Ketua Himpunan Masyarakat Pantai Utara (Himaputra) Tangerang Satibi menekankan pentingnya keberadaan Undang-undang nomor 1 tahun 2014 tentang perlindungan pesisir. Selain itu, pihaknya menyoal belum terbitnya Peraturan Daerah Zonasi pesisir Provinsi Banten dan undang undang Nomor 6 tahun 2016 tentang perlindungan Nelayan yang menurutnya tidak masuk konsideran dalam pembahasan Raperda RTRW.
“Rencana Tata Ruang Wilayah atau RTRW yang sangat amat bertentangan dengan faktual terjadi di lapangan dari tahun 2011 -2017 yang sudah massif serta struktural menggurita adanya dugaan Pelanggaran Tata Ruang tersebut,” paparnya, Jumat (15/12/2017), di sela kesibukannya mempersiapkan diskusi digelar besok.
Dia menyebutkan, kondisi demikian memberikan implikasi lemahnya penegakan hukum dan Peraturan Daerah dan rendahnya wibawa Regulator, sehingga publik menganggap Pemkab Tangerang kurang konsisten dalam menyelamatkan keselarasan RTRW yang berkeadilan.
“Saatnya jajaran DPRD mempunyai Komitmen yang sama terhadap penegakan konsistensi hak publik yang gandrung mengedepankan dampak minimun serta implikasi negatif kurang tertatanya RTRW yang diduga bertentangan dengan RTRW Nasional RTRW Banten dan Perda Rencana Zonas Pesisir dan Pulau Kecil (RZP2K),” terangnya.

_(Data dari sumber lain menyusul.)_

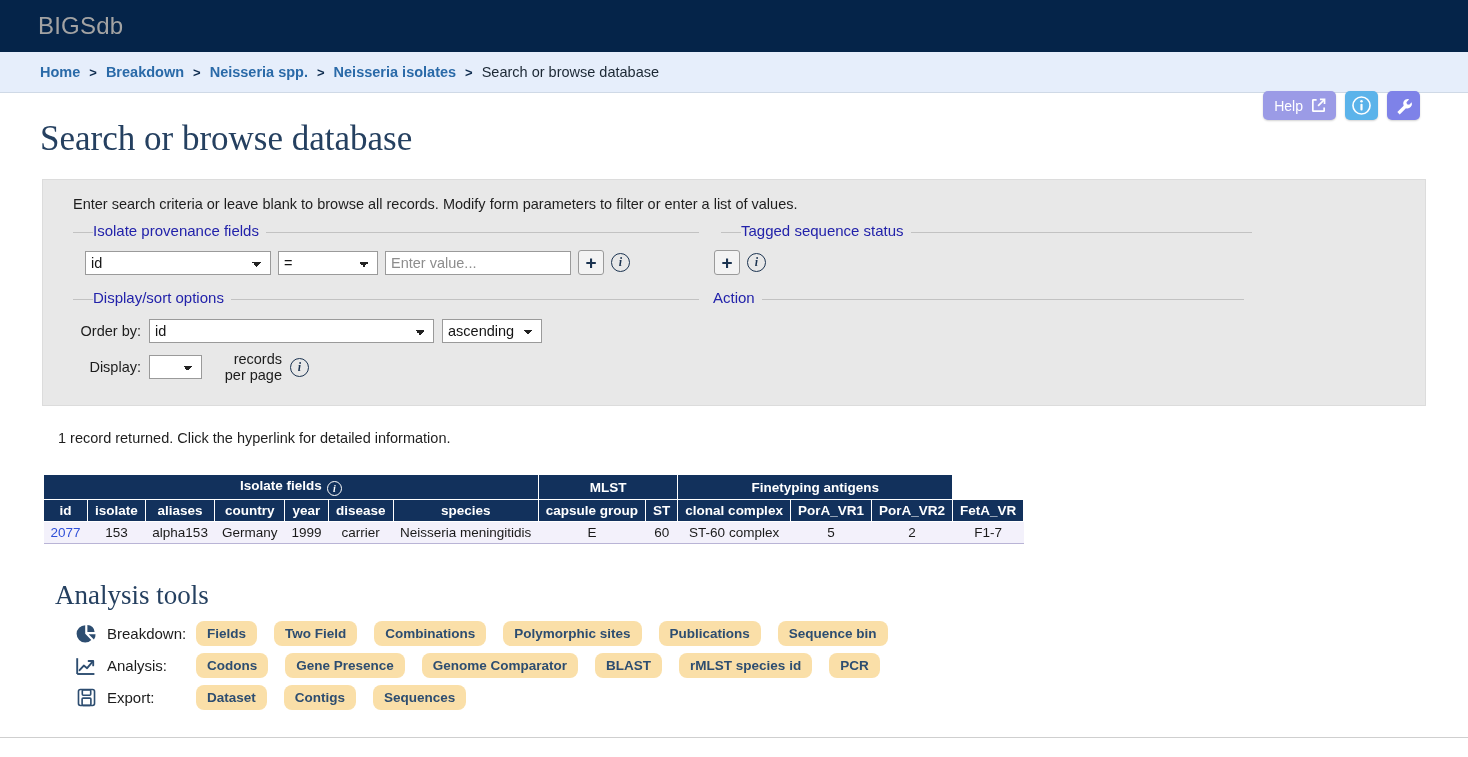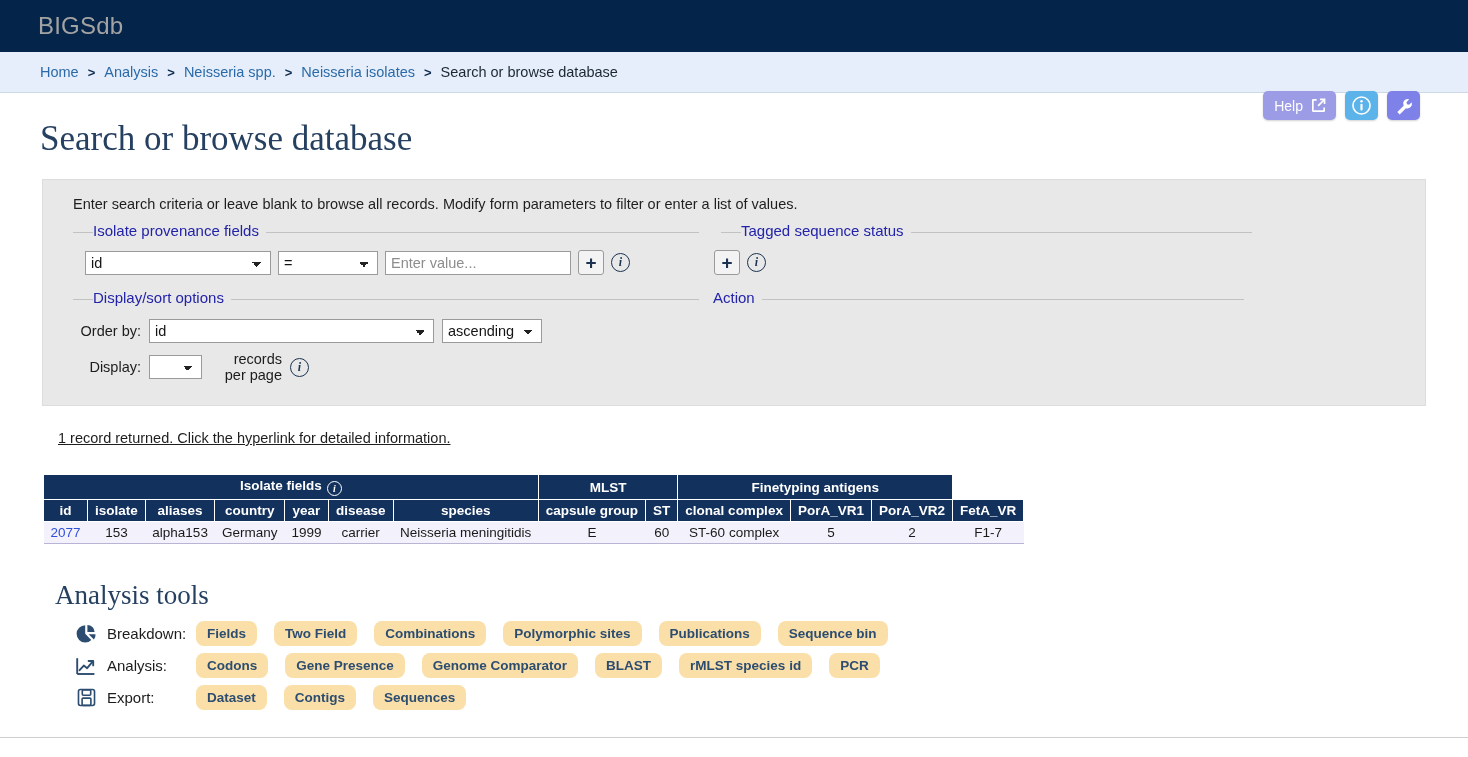"Home" .crumb-link { font-weight: none -> bold }
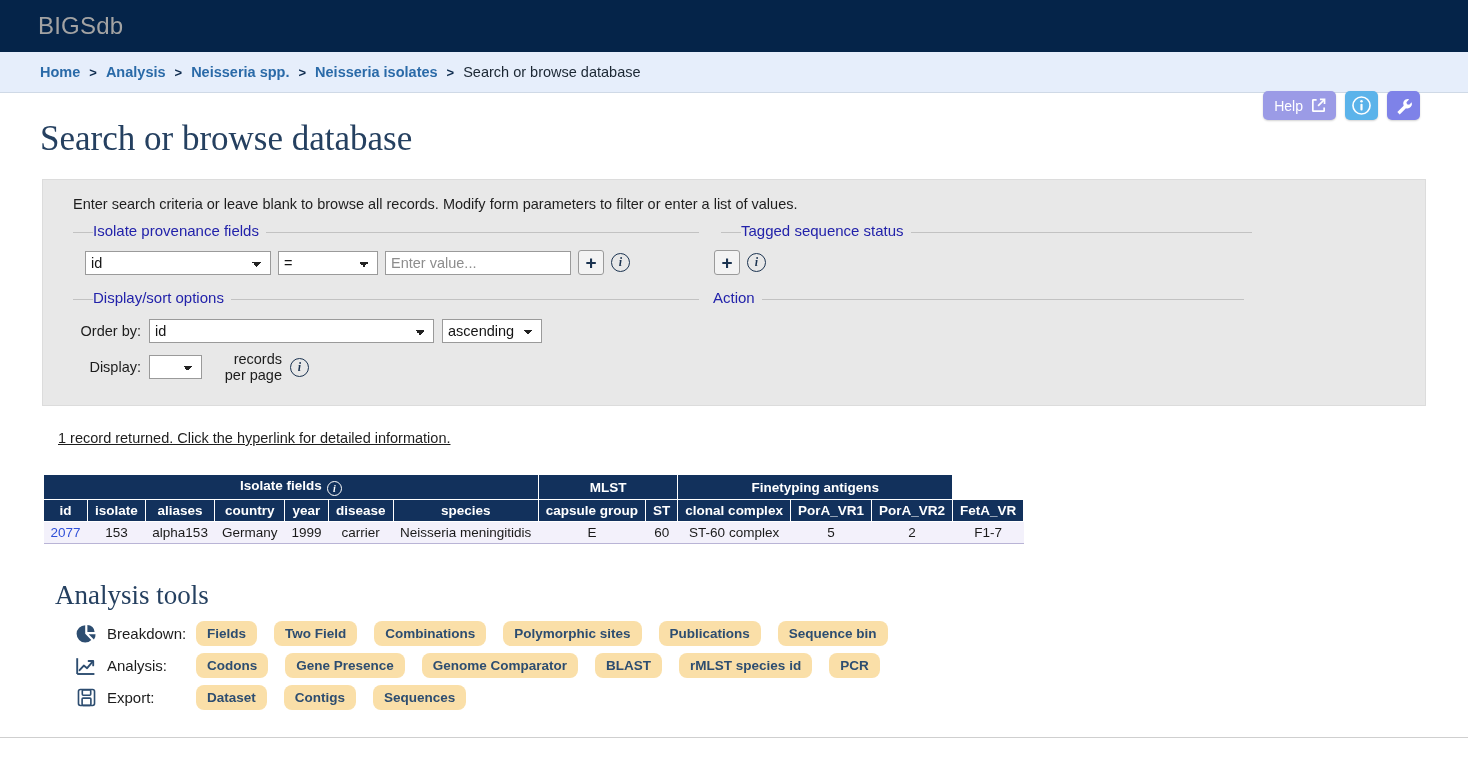"Analysis" a.crumb-link { text: Analysis -> Breakdown }
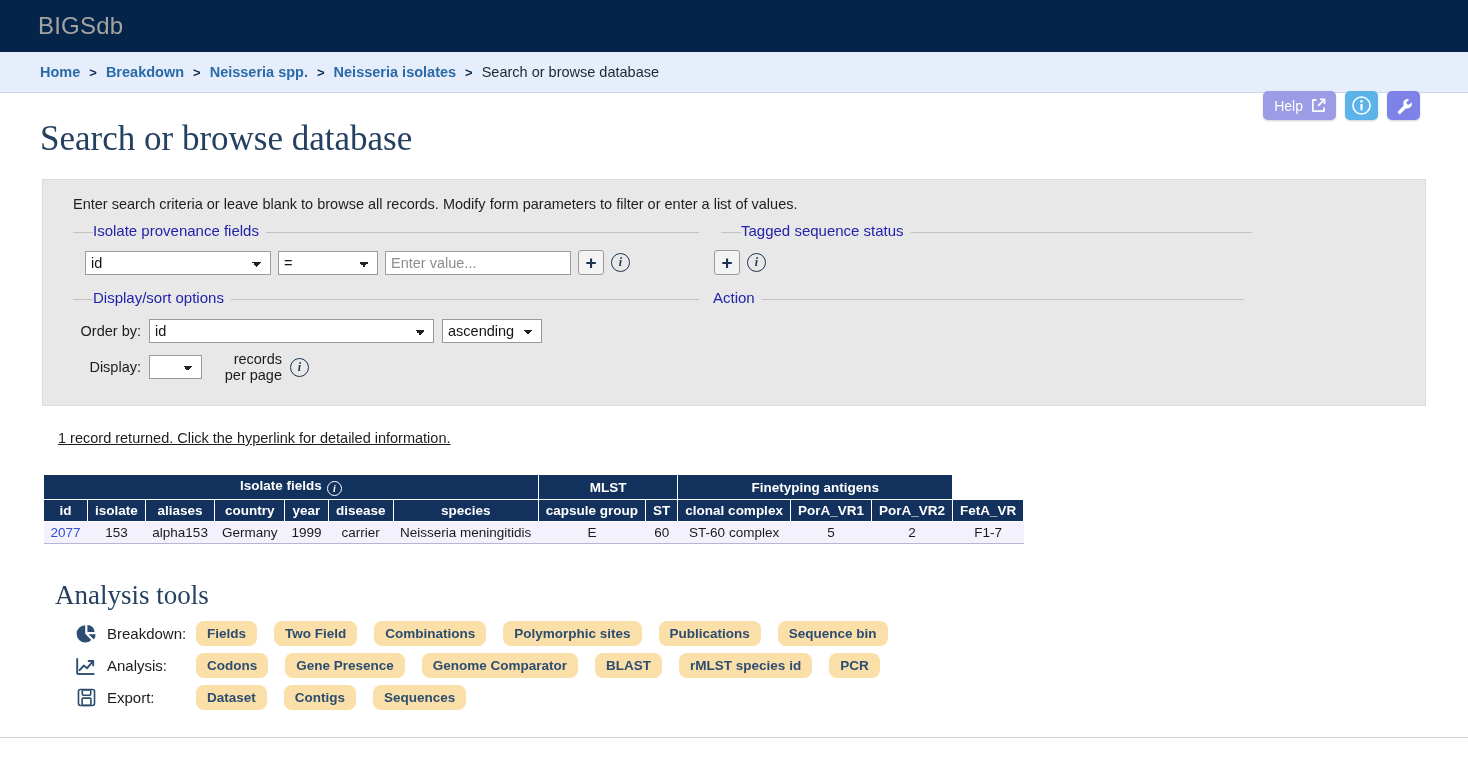"1 record returned. Click the" .result-line { text-decoration: underline -> none }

Lebih lanjut pria yang akrab disapa Abil ini, belum lagi tidak di masukannya UU Perlindungan Lahan Pertanian Berkelanjutan, yaitu UU Nomor 41/2009 serta Perda Lahan Pertanian Abadi Kabupaten Tangerang yang sampai saat ini belum terbit, sehingga Pemkab Tangerang harus lebih bijak membuat Keputusan Adil serta Kajian Revisi serta Evaluasi Perda Tata Ruang wilayah (RTRW) yang dilengkapi dan komprehensif dan berpihak regulasinya terhadap seluruh stakeholder Kabupaten Tangerang Tercinta dan Gemilang. (Sam)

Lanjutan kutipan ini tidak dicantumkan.